Official Print Publication Date
Website Publication DateMarch 24, 2004


    Social Research logo

    Families and
    Research on
    Centre for
    Research Findings
    Legal Studies Research Programme

    Family formation and dissolution: Trends and attitudes among the Scottish population

    Anita Morrison, Debbie Headrick, Legal Studies Research Team, Scottish Executive
    Fran Wasoff, Sarah Morton, Centre for Research on Families and Relationships, University of Edinburgh

    This document is also available in pdf format (124k)

    This Research Finding draws together existing Scottish data on trends in family formation and dissolution. This includes data on marriage and divorce from the General Register Office for Scotland (GROS), Scottish censuses and the Scottish Social Attitudes (SSA) survey. This work has been undertaken as part of the government's commitment to evidence-based policy making in advance of the proposed Family Law reform in Scotland.

    Main Findings
    • Trends in marriage and divorce should be seen against a backdrop of increasing cohabitation, delayed parenting, lone parenthood and living alone. Many more people than in the past experience a number of different family formations and family transitions throughout their adult lives.
    • The General Register Office for Scotland (GROS) marriage records show that the number of marriages have decreased steadily since 1951. There is some evidence that marriages have stabilised at around 30,000 per year. However, 1 in 6 of these marriages take place in Gretna Green, the majority of which are between non-Scottish residents. Overall, 29% of recent marriages in Scotland are between non-Scottish residents.
    • The average age of marriage has increased substantially since 1981 from 27.6 to 34.8 years among men and from 25.3 to 32.3 years among women due, in the most part, to the increase in remarriage and the growing number of couples who live together before marriage. However, the decline in the number of marriages, and later marriage, does not necessarily mean a decline in partnership formation.
    • A marked increase in the number of divorces in Scotland is evident up to the early 1980s, according to GROS data. Since then, the numbers have fluctuated, and the number in 2001 was the lowest recorded since 1982. However, the decline in the number of divorces does not necessarily mean a decline in partnership breakdown.
    • Research evidence suggests that cohabiting couples either marry or split up within a relatively short time. However, even though cohabitation may be short-lived, increasing numbers of people are living in cohabitation at some stage in their lives, with a relatively higher level of cohabitation among younger people.
    • According to Scottish Census data in 2001, 2% of cohabiting couples in Scotland were of the same sex. These couples were recorded as 'ungrouped' individuals in previous censuses, but identified as couples in the 2001 census.
    • Increasing numbers of children are being born and raised in cohabiting families. For many people, cohabitation and parenting now go hand in hand. Over one third of cohabiting couple families in Scotland have dependent children living with them, some the children of one partner from a previous relationship and some the children of the couple.
    • There appears to be confusion over specific aspects of the status of cohabiting couples and unmarried fathers in Scotland, and in particular, about the extent of legal provision in the event of relationship breakdown or the death of a partner.

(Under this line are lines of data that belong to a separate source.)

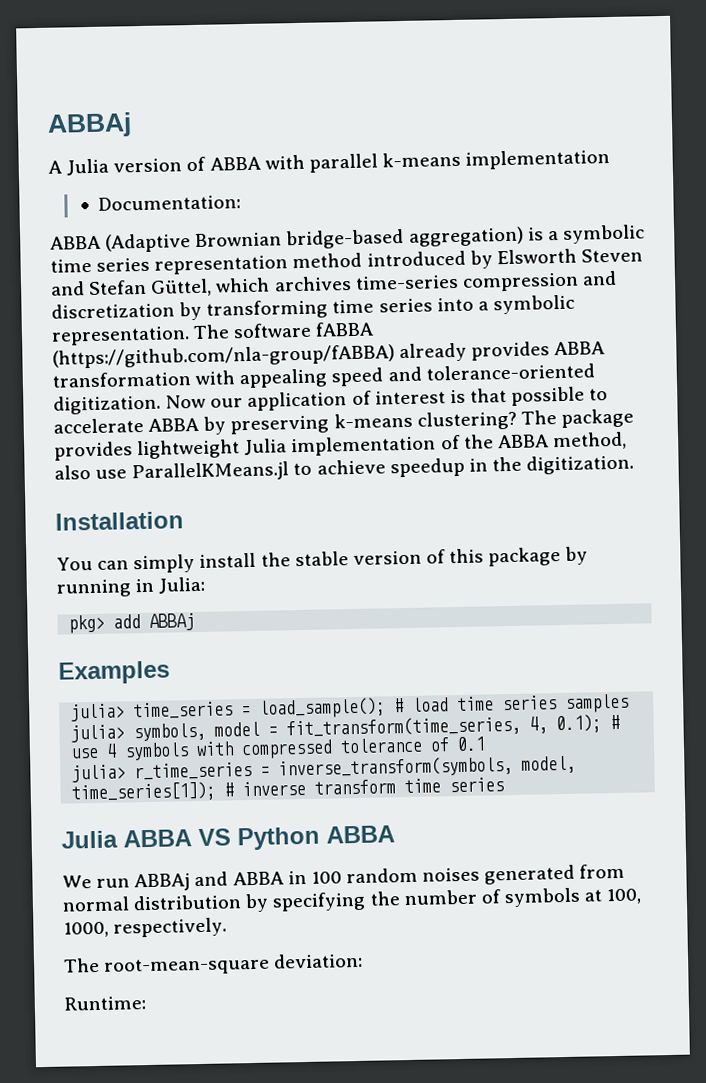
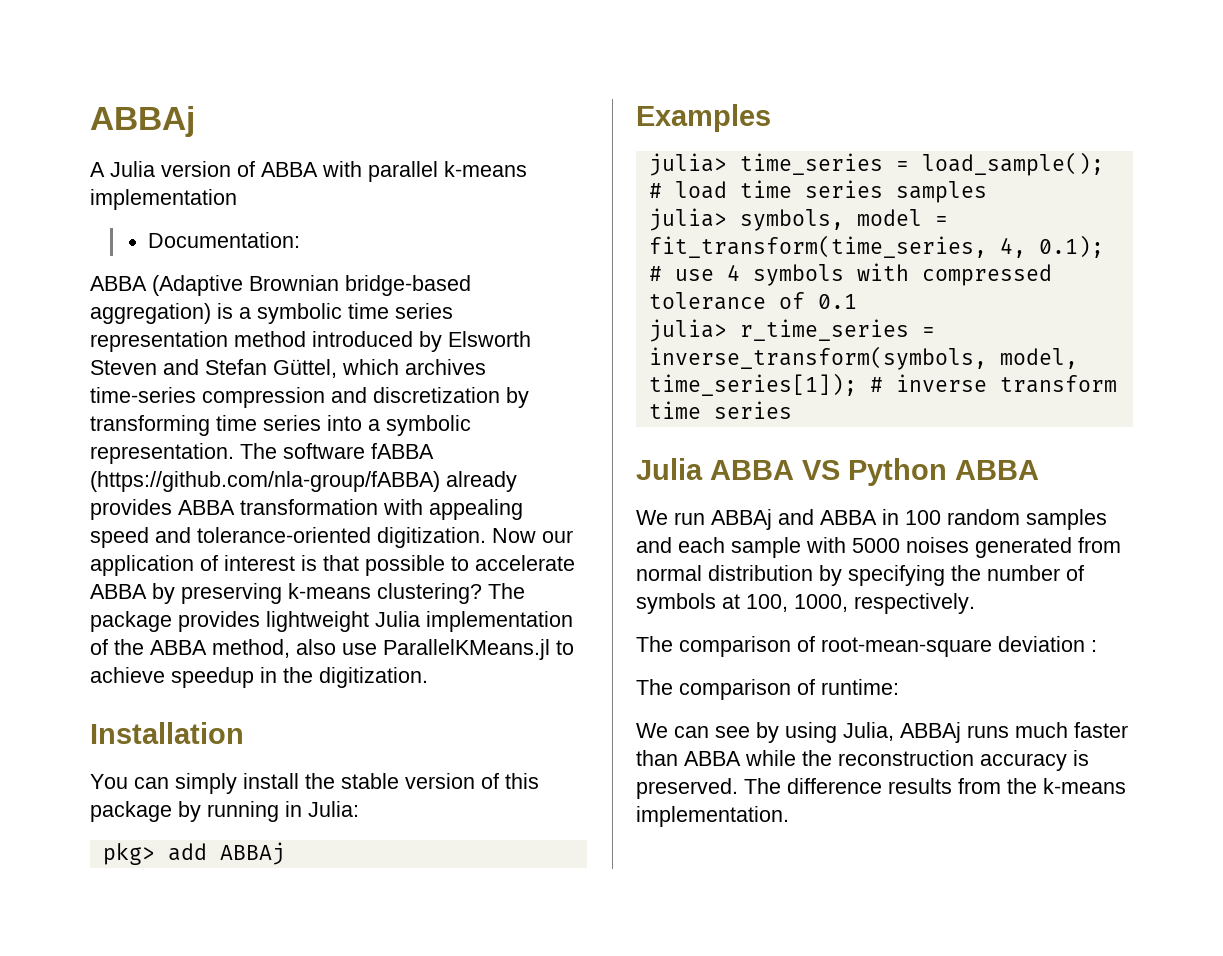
- We run ABBAj and ABBA in 100 random noises generated from normal distribution by specifying the number of symbols at 100, 1000, respectively.
+ We run ABBAj and ABBA in 100 random samples and each sample with 5000 noises generated from normal distribution by specifying the number of symbols at 100, 1000, respectively.
- The root-mean-square deviation:
- Runtime:
+ The comparison of root-mean-square deviation :
+ The comparison of runtime:
+ We can see by using Julia, ABBAj runs much faster than ABBA while the reconstruction accuracy is preserved. The difference results from the k-means implementation.

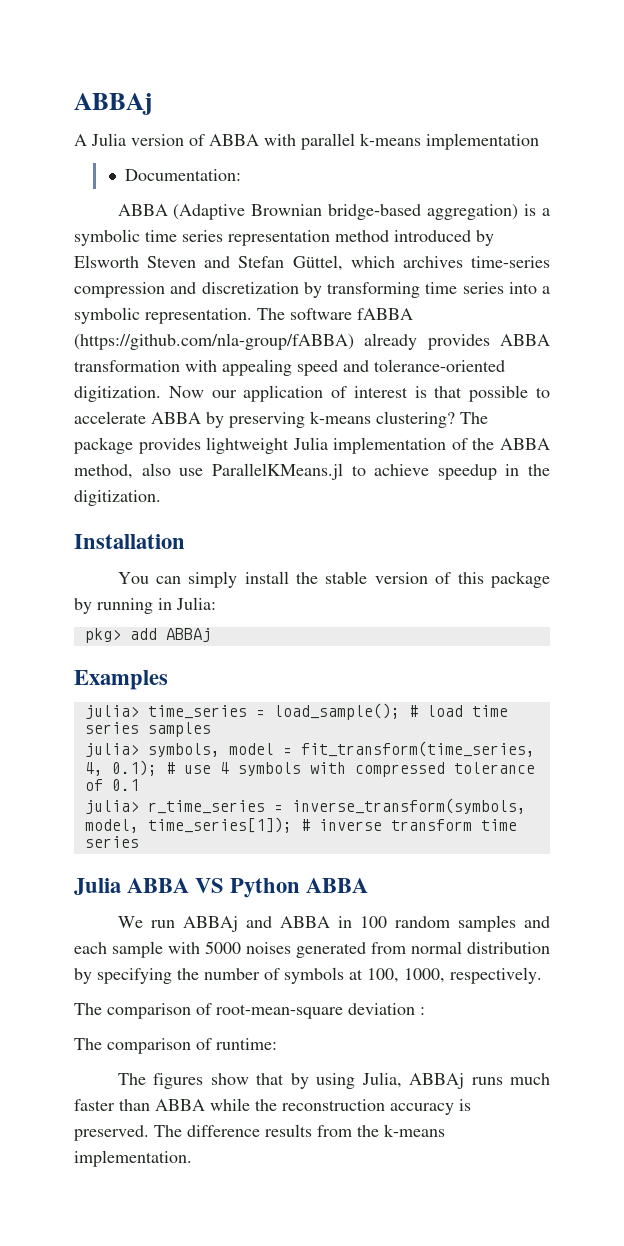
- We can see by using Julia, ABBAj runs much faster than ABBA while the reconstruction accuracy is preserved.
+ The figures show that by using Julia, ABBAj runs much faster than ABBA while the reconstruction accuracy is preserved.

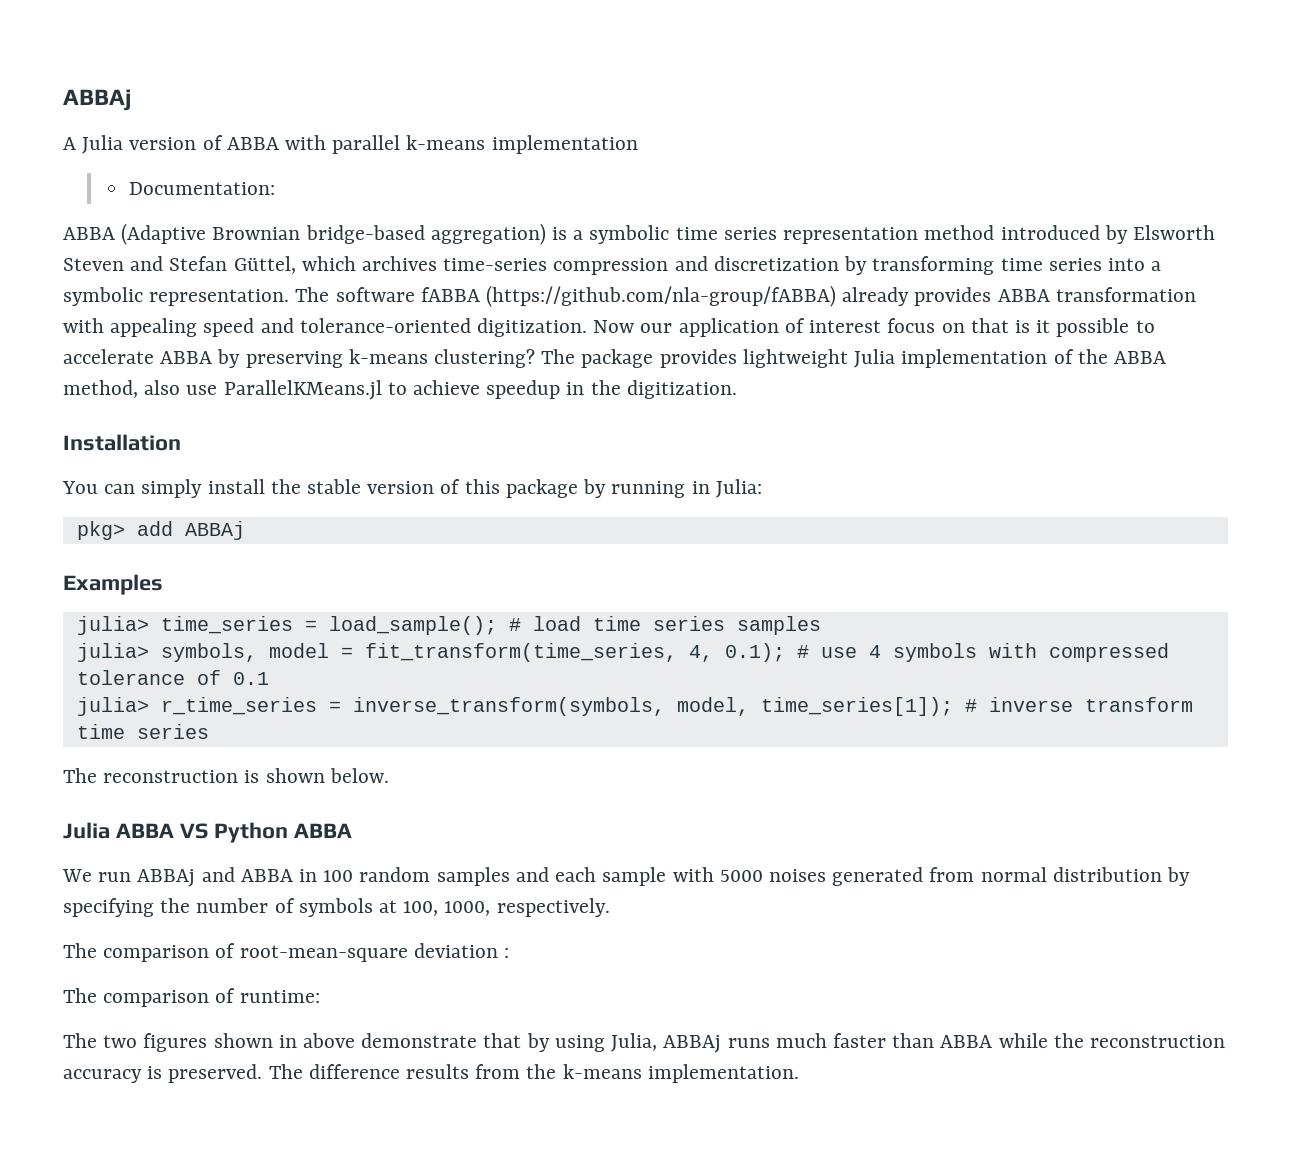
- Now our application of interest is that possible to accelerate ABBA by preserving k-means clustering?
+ Now our application of interest focus on that is it possible to accelerate ABBA by preserving k-means clustering?
+ The reconstruction is shown below.
- The figures show that by using Julia, ABBAj runs much faster than ABBA while the reconstruction accuracy is preserved.
+ The two figures shown in above demonstrate that by using Julia, ABBAj runs much faster than ABBA while the reconstruction accuracy is preserved.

    Marriage rates and fertility rates are falling across Europe, though at varying pace. 1 Unmarried cohabitation and divorce are widespread and the number of re-constituted families is growing. However, the rates of unmarried cohabitation vary widely from over 20% in Sweden to between 1-5% in Southern European countries. Similarly births to unmarried cohabitees vary from over 50% of all births in Sweden and Latvia to single figures in Greece and Italy. Experience in Scotland appears to sit somewhere between our Scandinavian and Southern European counterparts in terms of rates of cohabitation and unmarried parenthood.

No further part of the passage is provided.